Last week, we made a commitment: to tell you what the research on muscadine actually shows, including where it stops. This week, we’re following through.

The Banini study is the most directly relevant published human trial on muscadine and metabolic markers. Here’s exactly what it was, what it found, and where its limits lie.

The Study at a Glance

Banini AE, Boyd LC, Allen JC, Allen HG, and Sauls DL. “Muscadine grape products intake, diet and blood constituents of non-diabetic and type 2 diabetic subjects.” Nutrition, 2006; 22(11–12):1137–1145. North Carolina State University.

ElementDetail
StudyBanini AE et al., Nutrition 2006; 22(11–12):1137–1145
InstitutionNorth Carolina State University, Raleigh, NC
DesignNon-randomized, non-blinded dietary intervention; 28 days
PopulationType 2 diabetic subjects (assigned to MJ, MW, or Dz-W) and non-diabetic subjects (juice only)
Intervention150 mL/day of muscadine grape juice (MJ), muscadine grape wine (MW), or dealcoholized muscadine grape wine (Dz-W) with meals
Primary outcomesGlycemic indices, blood glucose, insulin, glycated hemoglobin (HbA1c), lipid profile, blood constituents
Key findingsDiabetics given MW and Dz-W showed lower blood glucose, insulin, and HbA1c vs. diabetics given MJ. Dz-W group: fasting blood insulin reduced; glucose:insulin ratio improved from 8.5 to 13.1. MJ and MW did not differ in fasting glucose, insulin, or HbA1c in the non-diabetic group.
Study limitationNon-diabetic group received juice only — no wine or Dz-W arm. No placebo control. Cannot compare non-diabetic outcomes to diabetic outcomes across product types.

What It Found

The most meaningful findings came from Type 2 diabetic subjects assigned to muscadine wine and dealcoholized muscadine wine. Compared with diabetics given muscadine juice, those groups had lower blood glucose, insulin, and glycated hemoglobin levels over the 28-day period.
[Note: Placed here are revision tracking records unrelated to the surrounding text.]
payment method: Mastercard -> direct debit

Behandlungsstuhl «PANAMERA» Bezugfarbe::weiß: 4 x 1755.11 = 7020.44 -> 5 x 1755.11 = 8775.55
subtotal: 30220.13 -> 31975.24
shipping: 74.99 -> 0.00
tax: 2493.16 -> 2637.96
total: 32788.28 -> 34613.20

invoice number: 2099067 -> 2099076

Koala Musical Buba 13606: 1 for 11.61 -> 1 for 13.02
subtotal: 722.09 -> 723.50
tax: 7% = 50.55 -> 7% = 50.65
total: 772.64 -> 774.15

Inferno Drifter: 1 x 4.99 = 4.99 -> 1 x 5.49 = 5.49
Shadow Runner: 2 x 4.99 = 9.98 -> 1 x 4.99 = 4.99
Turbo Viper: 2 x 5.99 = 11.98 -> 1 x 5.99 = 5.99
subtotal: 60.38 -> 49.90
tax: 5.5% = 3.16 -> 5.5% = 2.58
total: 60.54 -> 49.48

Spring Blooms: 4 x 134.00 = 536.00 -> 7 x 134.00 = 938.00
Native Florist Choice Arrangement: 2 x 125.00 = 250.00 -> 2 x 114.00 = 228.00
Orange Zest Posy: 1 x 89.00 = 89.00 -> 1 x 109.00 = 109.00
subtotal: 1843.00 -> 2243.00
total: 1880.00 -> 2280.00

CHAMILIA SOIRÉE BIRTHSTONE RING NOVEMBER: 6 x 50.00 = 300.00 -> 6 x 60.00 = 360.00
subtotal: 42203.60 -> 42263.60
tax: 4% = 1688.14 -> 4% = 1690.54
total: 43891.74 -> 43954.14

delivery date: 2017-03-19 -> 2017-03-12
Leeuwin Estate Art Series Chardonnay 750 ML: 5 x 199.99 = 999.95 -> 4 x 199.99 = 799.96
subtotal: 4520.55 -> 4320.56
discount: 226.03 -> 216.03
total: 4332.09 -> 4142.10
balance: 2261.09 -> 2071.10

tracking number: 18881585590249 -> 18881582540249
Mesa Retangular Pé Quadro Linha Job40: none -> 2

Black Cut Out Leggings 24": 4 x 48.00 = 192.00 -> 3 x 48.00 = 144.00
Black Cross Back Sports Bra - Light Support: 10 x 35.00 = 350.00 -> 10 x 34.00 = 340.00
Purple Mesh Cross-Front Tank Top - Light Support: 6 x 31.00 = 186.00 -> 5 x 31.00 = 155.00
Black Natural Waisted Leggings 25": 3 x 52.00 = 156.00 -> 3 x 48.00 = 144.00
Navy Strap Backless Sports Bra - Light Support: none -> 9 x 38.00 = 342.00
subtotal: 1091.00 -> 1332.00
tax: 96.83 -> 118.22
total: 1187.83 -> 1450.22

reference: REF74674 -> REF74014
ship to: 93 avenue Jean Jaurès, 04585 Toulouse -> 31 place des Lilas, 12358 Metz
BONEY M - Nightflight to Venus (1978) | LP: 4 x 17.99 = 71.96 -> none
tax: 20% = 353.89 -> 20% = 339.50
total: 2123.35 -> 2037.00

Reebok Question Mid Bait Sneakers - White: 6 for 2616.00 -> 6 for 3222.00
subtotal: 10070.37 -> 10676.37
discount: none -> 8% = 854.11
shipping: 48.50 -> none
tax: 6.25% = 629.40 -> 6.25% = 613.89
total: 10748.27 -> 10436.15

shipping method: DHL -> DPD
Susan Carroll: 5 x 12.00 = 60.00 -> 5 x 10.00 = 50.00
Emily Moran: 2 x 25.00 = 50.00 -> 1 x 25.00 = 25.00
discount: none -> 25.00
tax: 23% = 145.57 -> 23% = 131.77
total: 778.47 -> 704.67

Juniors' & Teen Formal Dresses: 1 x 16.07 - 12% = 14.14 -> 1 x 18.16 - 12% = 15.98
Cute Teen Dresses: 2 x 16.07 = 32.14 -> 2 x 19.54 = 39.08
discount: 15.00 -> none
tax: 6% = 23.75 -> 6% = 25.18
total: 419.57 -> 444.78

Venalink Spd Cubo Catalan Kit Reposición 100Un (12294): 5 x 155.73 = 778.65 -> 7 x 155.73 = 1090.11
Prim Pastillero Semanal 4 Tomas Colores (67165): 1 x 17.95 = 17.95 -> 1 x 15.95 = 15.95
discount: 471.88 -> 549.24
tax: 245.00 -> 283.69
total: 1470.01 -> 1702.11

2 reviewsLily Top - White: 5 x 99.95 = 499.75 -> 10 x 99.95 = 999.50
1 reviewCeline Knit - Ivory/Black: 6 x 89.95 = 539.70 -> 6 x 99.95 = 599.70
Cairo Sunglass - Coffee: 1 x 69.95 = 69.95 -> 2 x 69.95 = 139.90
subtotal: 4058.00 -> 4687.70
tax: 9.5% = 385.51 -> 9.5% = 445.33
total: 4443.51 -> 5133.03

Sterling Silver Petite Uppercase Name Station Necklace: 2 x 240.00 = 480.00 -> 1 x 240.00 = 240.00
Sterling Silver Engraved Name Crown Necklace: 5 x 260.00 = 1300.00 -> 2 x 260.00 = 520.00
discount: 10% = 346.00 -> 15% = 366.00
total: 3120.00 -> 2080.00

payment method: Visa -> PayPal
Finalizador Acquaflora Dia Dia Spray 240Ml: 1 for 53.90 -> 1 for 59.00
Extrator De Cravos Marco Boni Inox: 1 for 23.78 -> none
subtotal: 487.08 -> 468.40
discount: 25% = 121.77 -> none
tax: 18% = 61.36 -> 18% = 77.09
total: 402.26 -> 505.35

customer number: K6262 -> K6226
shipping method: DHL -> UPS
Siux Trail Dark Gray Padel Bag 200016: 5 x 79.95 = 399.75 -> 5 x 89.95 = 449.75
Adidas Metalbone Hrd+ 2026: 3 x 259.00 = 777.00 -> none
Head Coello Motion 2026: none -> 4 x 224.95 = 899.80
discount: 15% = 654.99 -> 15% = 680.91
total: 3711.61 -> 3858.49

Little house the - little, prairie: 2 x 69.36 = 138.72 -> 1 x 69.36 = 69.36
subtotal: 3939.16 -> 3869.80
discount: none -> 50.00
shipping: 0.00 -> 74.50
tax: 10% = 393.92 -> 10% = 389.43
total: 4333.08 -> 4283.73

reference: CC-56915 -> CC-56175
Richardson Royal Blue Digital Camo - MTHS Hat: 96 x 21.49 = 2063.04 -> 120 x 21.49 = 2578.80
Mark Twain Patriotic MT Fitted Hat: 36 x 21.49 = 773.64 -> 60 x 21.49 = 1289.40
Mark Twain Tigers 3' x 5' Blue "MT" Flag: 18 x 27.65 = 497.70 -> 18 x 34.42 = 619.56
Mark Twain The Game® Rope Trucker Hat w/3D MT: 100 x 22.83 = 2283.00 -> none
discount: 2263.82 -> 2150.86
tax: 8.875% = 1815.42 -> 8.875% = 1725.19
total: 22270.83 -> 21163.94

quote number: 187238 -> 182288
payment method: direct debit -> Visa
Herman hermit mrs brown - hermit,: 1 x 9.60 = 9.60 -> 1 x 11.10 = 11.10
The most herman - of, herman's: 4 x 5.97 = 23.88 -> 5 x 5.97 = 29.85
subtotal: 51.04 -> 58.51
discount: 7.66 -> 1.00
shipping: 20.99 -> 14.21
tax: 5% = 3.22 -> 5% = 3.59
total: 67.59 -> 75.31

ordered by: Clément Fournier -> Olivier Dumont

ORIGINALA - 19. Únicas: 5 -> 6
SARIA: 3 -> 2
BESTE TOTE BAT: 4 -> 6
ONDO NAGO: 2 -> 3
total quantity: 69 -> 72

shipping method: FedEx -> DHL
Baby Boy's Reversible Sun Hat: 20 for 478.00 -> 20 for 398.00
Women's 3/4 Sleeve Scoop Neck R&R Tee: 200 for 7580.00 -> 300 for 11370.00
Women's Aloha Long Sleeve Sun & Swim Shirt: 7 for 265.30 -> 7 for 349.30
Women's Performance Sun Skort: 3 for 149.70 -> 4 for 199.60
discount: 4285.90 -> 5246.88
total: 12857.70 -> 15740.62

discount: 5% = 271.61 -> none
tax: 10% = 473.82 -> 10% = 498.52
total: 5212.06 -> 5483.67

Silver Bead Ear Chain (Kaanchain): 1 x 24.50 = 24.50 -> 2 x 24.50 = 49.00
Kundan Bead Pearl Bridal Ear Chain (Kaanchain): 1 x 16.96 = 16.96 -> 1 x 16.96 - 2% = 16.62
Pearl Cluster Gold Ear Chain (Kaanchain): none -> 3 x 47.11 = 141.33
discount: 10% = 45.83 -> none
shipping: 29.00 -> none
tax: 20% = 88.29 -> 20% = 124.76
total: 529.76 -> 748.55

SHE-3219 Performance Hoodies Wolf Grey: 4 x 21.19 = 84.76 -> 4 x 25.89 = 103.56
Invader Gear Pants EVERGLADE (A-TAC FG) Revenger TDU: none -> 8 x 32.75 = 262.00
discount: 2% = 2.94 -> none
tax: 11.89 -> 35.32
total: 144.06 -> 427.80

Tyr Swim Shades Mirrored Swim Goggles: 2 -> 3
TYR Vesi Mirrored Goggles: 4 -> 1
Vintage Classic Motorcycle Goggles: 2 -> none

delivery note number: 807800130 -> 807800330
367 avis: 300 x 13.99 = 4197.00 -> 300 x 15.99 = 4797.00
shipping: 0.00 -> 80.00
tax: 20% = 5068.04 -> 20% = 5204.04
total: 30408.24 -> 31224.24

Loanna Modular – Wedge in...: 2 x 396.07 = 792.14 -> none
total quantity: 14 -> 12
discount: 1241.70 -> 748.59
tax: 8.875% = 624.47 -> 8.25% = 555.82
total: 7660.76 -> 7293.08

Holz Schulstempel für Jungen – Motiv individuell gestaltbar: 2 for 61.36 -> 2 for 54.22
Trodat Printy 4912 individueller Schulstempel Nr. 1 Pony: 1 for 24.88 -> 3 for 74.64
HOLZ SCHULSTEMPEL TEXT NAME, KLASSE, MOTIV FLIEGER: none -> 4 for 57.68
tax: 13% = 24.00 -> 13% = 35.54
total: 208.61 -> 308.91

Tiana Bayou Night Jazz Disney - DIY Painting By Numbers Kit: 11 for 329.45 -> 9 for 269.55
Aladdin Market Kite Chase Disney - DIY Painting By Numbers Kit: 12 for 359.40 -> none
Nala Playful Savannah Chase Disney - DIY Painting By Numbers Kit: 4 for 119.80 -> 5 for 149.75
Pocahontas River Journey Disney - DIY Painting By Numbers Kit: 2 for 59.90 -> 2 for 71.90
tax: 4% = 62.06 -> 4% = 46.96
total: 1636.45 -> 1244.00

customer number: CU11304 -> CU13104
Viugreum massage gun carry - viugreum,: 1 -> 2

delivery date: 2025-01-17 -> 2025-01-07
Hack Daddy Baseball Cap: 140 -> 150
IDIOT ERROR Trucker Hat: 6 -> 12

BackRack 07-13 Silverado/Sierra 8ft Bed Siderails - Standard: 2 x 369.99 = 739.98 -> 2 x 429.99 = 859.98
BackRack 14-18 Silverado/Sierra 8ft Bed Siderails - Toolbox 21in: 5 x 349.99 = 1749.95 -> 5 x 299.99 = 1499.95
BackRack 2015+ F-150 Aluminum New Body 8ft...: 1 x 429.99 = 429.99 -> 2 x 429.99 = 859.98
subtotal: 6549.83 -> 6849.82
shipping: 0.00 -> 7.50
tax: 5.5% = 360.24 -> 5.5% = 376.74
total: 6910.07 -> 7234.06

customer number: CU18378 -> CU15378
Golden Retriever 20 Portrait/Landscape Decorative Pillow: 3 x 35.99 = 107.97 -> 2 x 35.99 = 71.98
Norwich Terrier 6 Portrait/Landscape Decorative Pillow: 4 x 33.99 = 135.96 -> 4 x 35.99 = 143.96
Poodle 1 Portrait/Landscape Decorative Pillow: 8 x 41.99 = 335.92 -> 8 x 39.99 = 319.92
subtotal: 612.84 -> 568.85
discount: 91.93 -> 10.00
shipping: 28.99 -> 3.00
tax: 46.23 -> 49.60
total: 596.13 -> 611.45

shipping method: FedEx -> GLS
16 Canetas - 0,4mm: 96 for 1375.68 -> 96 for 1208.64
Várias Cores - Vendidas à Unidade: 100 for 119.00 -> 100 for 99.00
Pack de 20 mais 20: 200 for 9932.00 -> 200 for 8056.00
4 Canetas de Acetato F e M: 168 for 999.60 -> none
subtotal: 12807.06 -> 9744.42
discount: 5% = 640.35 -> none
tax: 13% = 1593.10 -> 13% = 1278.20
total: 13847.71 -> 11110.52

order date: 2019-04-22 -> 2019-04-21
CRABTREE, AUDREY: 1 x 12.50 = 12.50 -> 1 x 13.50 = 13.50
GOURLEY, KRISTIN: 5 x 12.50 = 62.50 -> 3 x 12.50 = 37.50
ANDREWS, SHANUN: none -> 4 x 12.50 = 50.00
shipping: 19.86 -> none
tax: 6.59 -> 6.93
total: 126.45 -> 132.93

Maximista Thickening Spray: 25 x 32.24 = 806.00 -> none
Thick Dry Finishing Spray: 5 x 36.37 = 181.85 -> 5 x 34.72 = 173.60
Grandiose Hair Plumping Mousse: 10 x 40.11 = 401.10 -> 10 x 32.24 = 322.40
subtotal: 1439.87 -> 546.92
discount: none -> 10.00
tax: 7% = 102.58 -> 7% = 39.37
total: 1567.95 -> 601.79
The dealcoholized wine group — the arm most relevant to a supplement context, since alcohol is removed — showed a specific improvement in fasting blood insulin levels. The fasting blood glucose-to-insulin ratio rose from 8.5 to 13.1 over the intervention period. The researchers noted that a ratio below 7 is considered predictive of insulin resistance; the published data showed movement away from that threshold in the T2D group over 28 days.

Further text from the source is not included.